Dede Korkut (Korkut Ata), nerede ve ne zamana yaşadığı kesin olarak bilinmemektedir. 14. yüzyıldan daha önce, Müslüman Oğuz Türkleri arasında yaşadığı sanılmaktadır.
Dede Korkut, kendi adıyla anılan masal – hikayeleriyle dünya edebiyatına geçmiş büyük bir insandır. Bu hikayelerde Müslüman Oğuzların komşuları olan Rumlar, Gürcüler yahut diğer kahramanları büyük, dev canavarlarla, insanlara korku salmış tek gözlü yaratıklarla çarpışır, döğüşür.
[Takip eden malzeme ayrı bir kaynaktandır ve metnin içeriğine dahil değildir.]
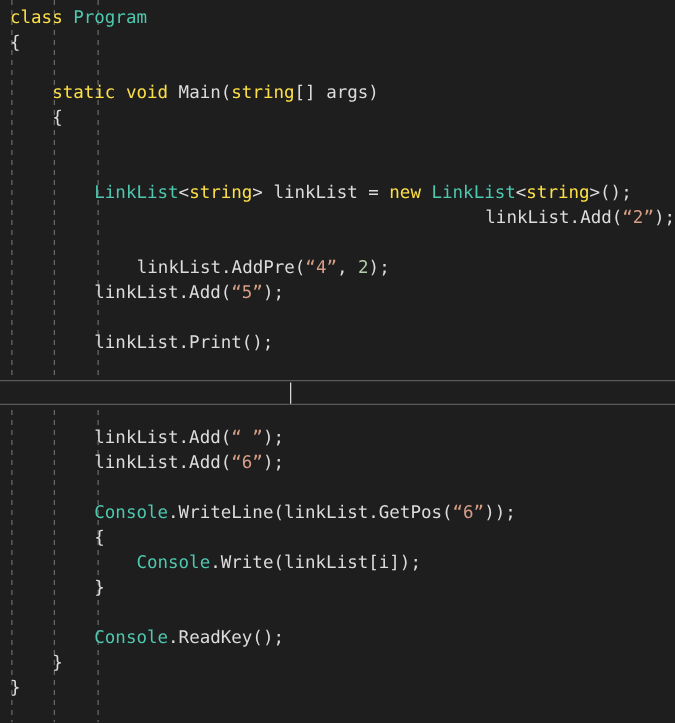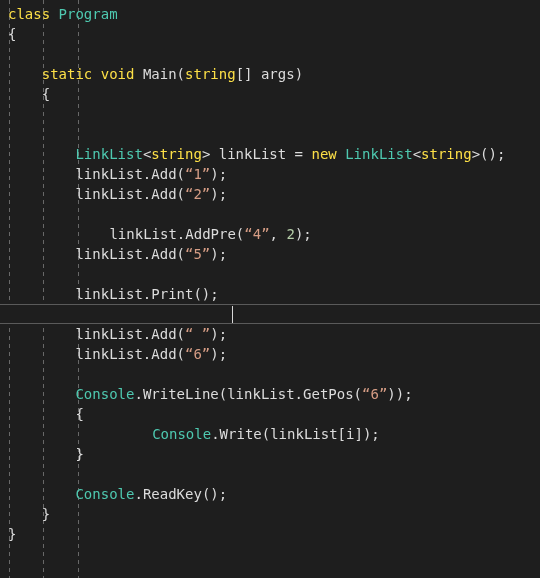"linkList.Add(“1”);" div.code-line { html: <div><span> linkList.Add(</span><span>“1”</span><span>);</span></div> -> none }
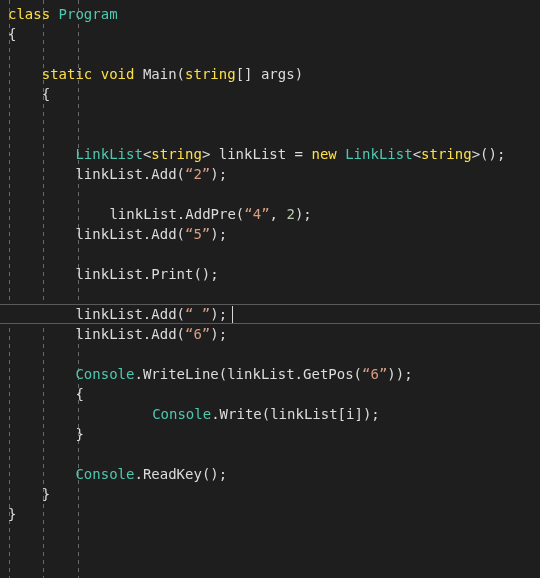"linkList.Add(“2”);" div.code-line { text-align: none -> right }
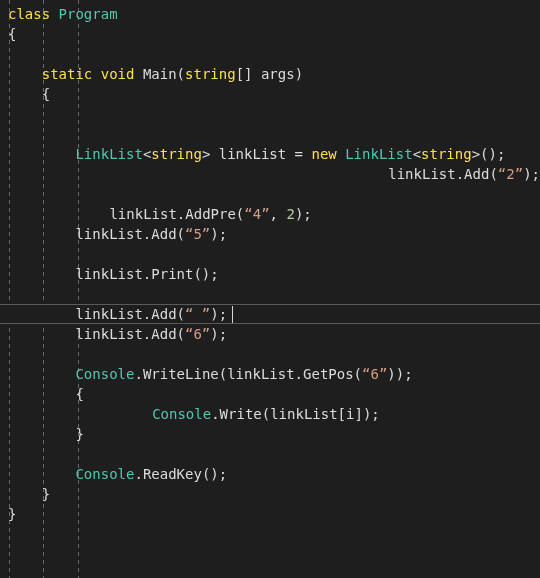"linkList.Add(“ ”);" div.code-line { margin-top: none -> 36px }
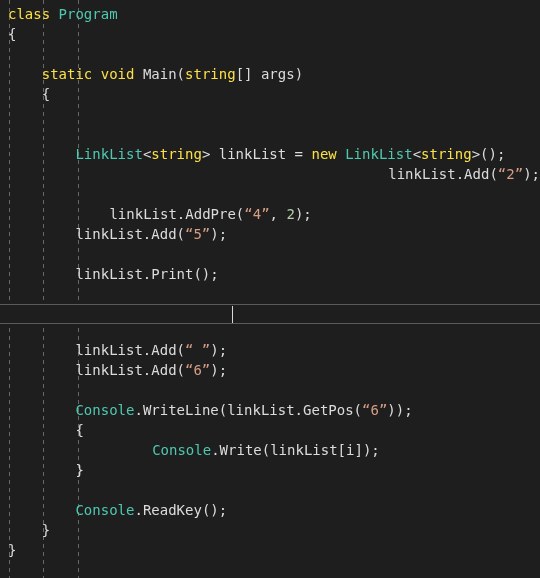"Console.Write(linkList[i]);" div.code-line { margin-left: 43px -> none }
Hikayelerin hepsi ibret verici, insanlara gerçek ve doğru yolu gösterici bir sonla biter.
Dede Korkut, masallarından anlaşıldığı üzere dindar bir müslüman, kültürlü ve bilgili bir insandır. Çevresinde sayılıp sevilen bir ermiş kişidir. Bir çocuğa ad konulacağında, bir mesele halledilmek istenildiğinde Dede Korkut çağrılır. O da öğüt verir, yol gösterir. Sözlerinin sonunda da bir dua yaparak şöyle der:
“Allah bizi son günde imandan ayırmasın. Amin, amin diyenler Allah’ın yüzünü görsün. Derlesin, toplasın, günahlarımızı güzel Muhammed’in yüzü suyuna bağışlasın.”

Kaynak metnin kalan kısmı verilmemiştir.